Instructions to follow: Within the entries below, every line containing "total" is to be copied.

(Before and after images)
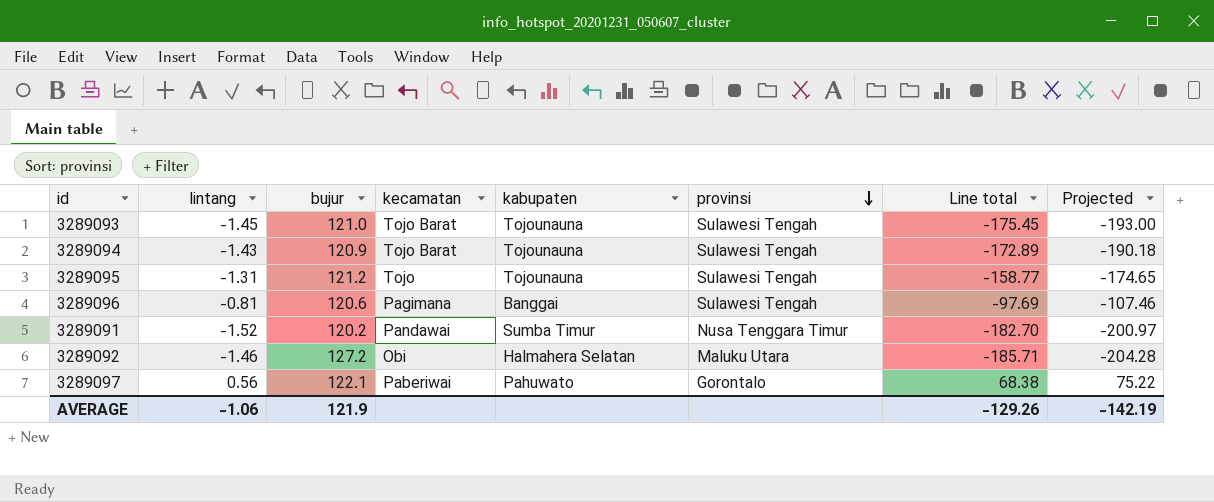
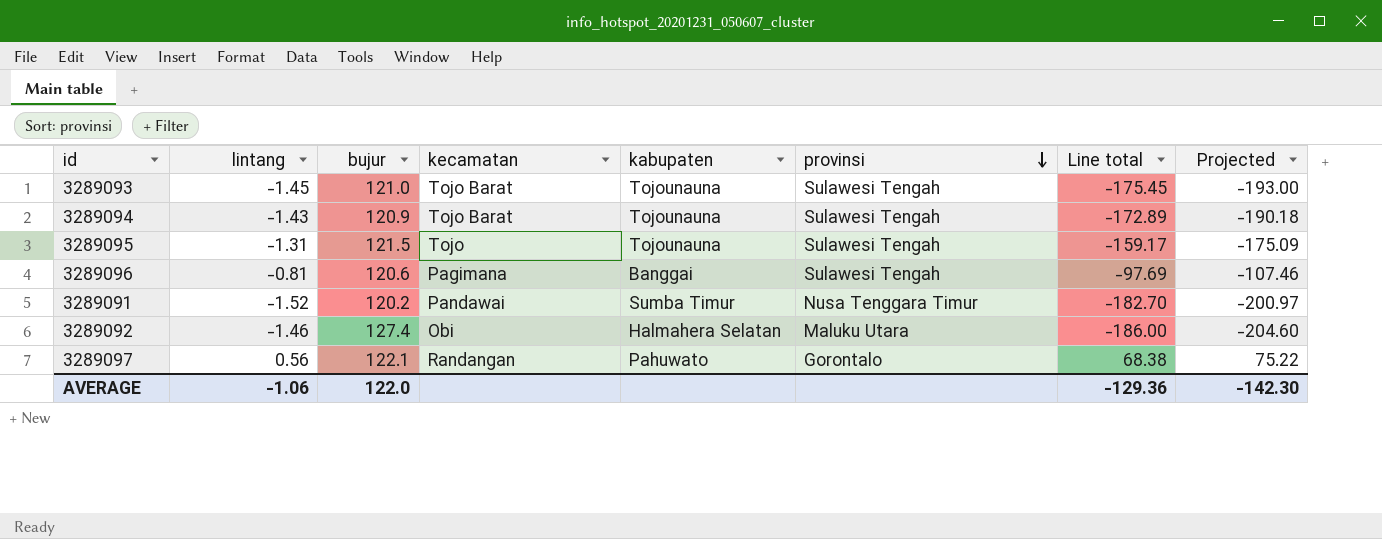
3289095 | bujur: 121.2 -> 121.5
3289095 | Line total: -158.77 -> -159.17
3289095 | Projected: -174.65 -> -175.09
3289092 | bujur: 127.2 -> 127.4
3289092 | Line total: -185.71 -> -186.00
3289092 | Projected: -204.28 -> -204.60
3289097 | kecamatan: Paberiwai -> Randangan
AVERAGE | bujur: 121.9 -> 122.0
AVERAGE | Line total: -129.26 -> -129.36
AVERAGE | Projected: -142.19 -> -142.30

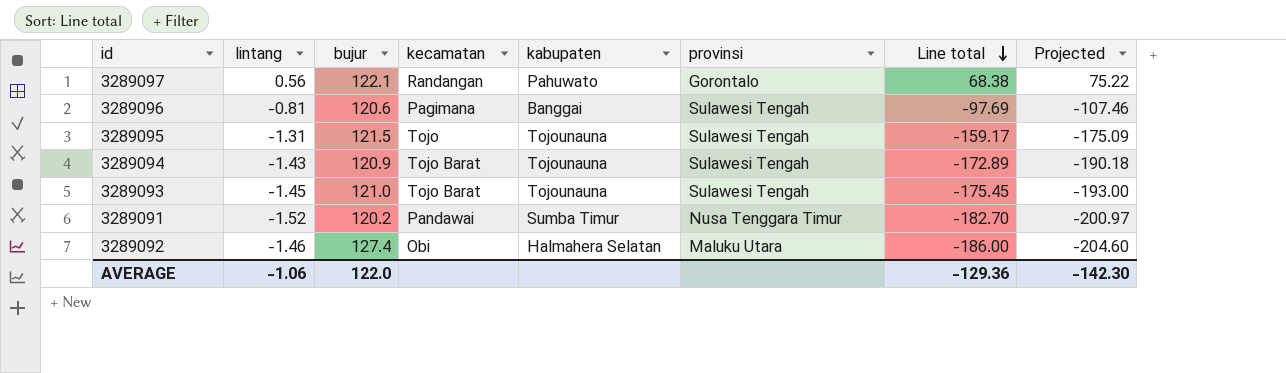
row order: provinsi descending -> Line total descending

Solution to this exercise:
3289095 | Line total: -158.77 -> -159.17
3289092 | Line total: -185.71 -> -186.00
AVERAGE | Line total: -129.26 -> -129.36
row order: provinsi descending -> Line total descending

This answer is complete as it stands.